What is expected:
Print only the lines below from the one with "background: #fef9c3 ->" to the one with "html: none ->", both included, exactly as they stand. Leave pictures out.

The data:
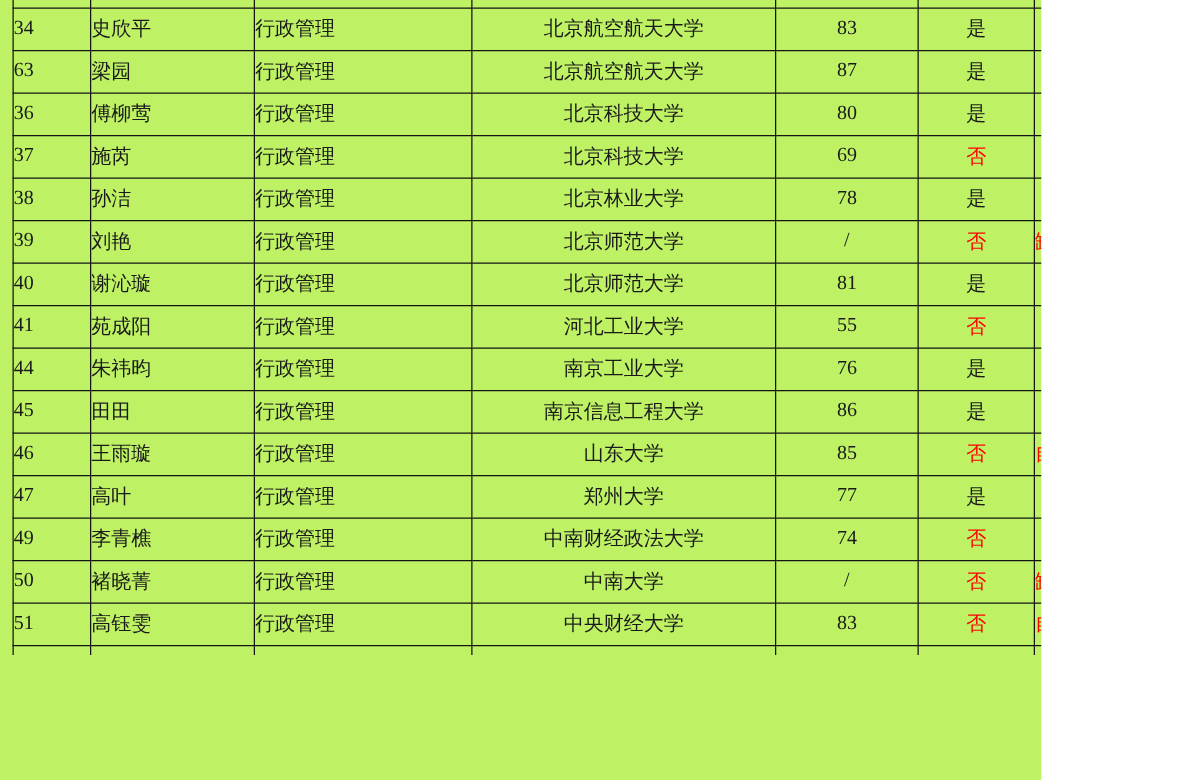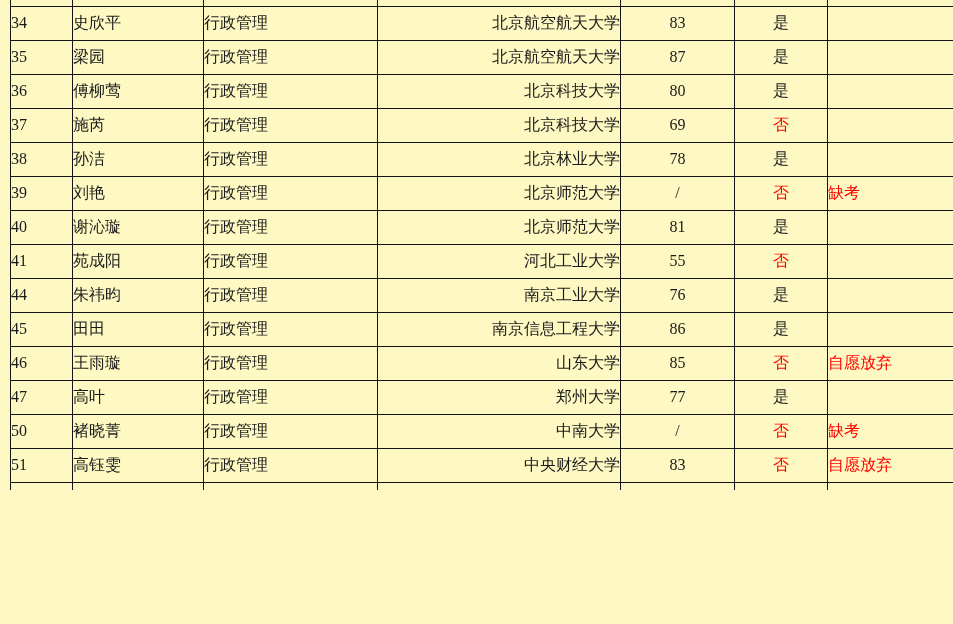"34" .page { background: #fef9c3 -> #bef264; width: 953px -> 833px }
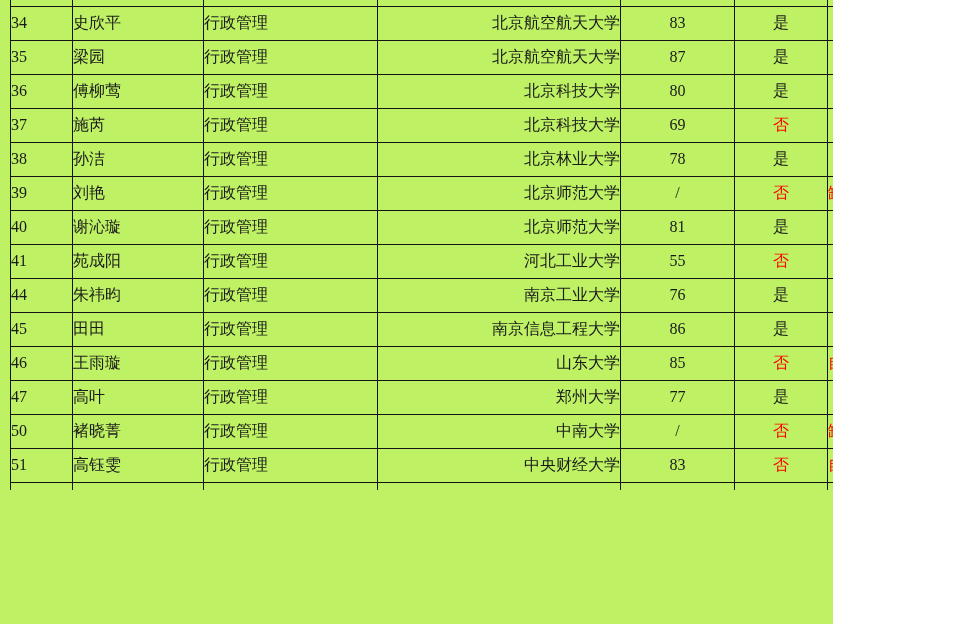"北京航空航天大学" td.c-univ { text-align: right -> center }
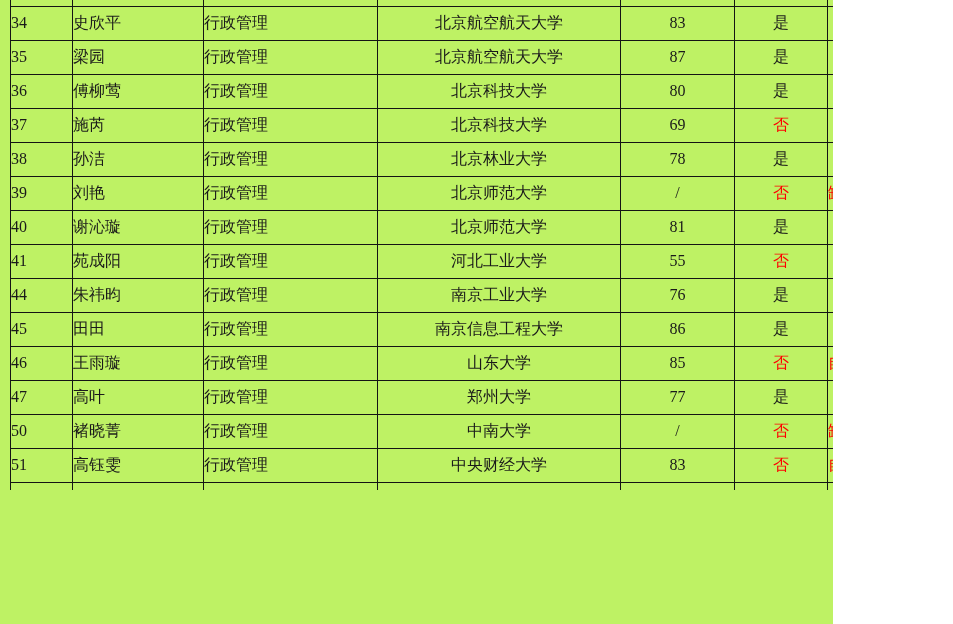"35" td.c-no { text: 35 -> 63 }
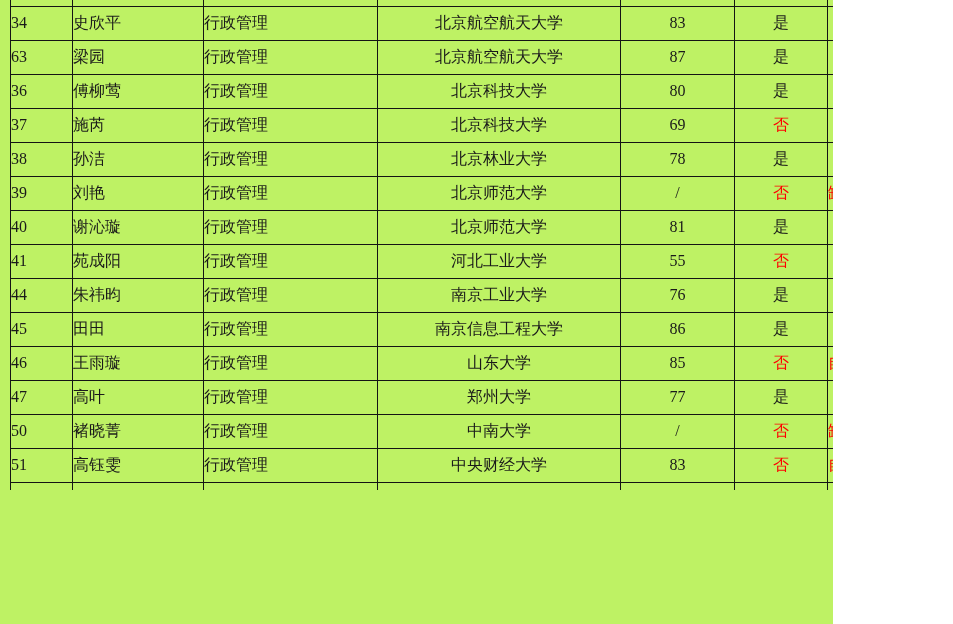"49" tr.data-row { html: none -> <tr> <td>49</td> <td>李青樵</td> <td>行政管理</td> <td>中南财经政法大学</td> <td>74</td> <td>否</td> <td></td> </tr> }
==
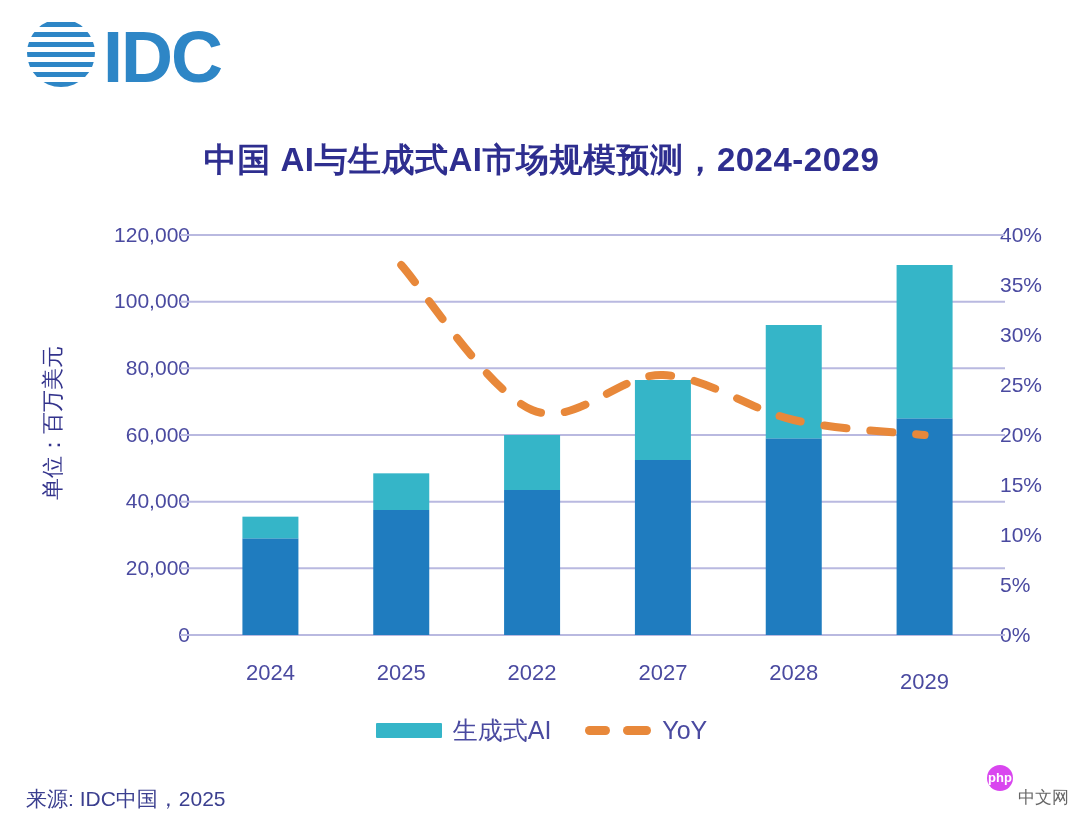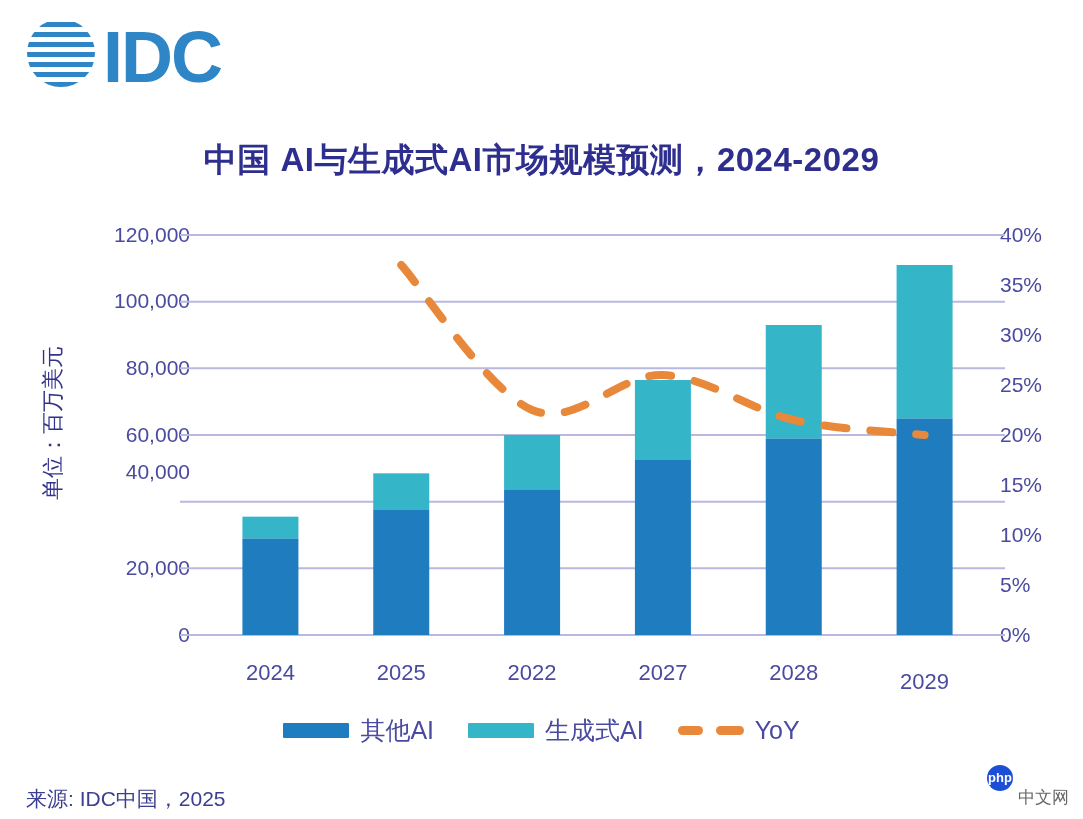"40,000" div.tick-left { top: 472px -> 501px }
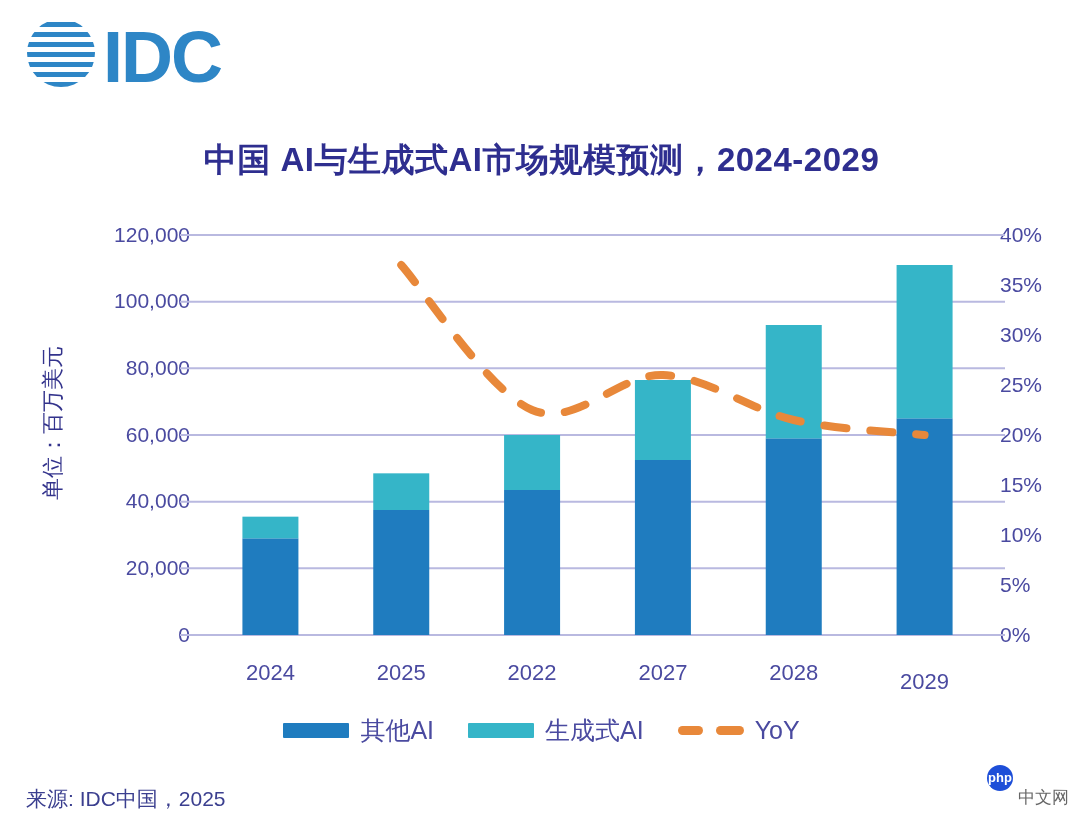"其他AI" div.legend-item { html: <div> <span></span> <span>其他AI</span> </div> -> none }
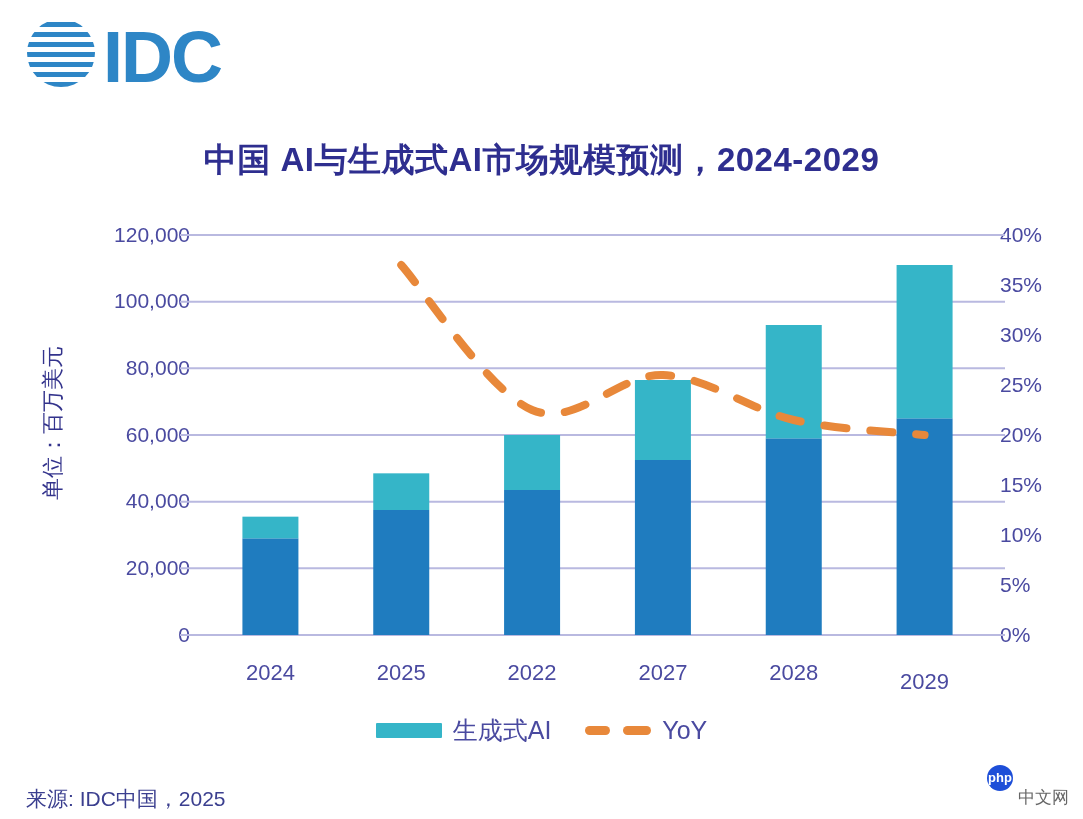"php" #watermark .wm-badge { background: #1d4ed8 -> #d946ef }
==
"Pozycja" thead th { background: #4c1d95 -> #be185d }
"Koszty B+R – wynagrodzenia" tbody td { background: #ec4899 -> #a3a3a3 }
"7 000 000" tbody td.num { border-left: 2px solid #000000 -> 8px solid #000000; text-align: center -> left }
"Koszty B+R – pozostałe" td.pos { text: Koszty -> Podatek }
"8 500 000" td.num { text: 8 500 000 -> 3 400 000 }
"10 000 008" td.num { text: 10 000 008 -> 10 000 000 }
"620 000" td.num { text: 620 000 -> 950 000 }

Written solution:
"34" .page { background: #fef9c3 -> #bef264; width: 953px -> 833px }
"北京航空航天大学" td.c-univ { text-align: right -> center }
"35" td.c-no { text: 35 -> 63 }
"49" tr.data-row { html: none -> <tr> <td>49</td> <td>李青樵</td> <td>行政管理</td> <td>中南财经政法大学</td> <td>74</td> <td>否</td> <td></td> </tr> }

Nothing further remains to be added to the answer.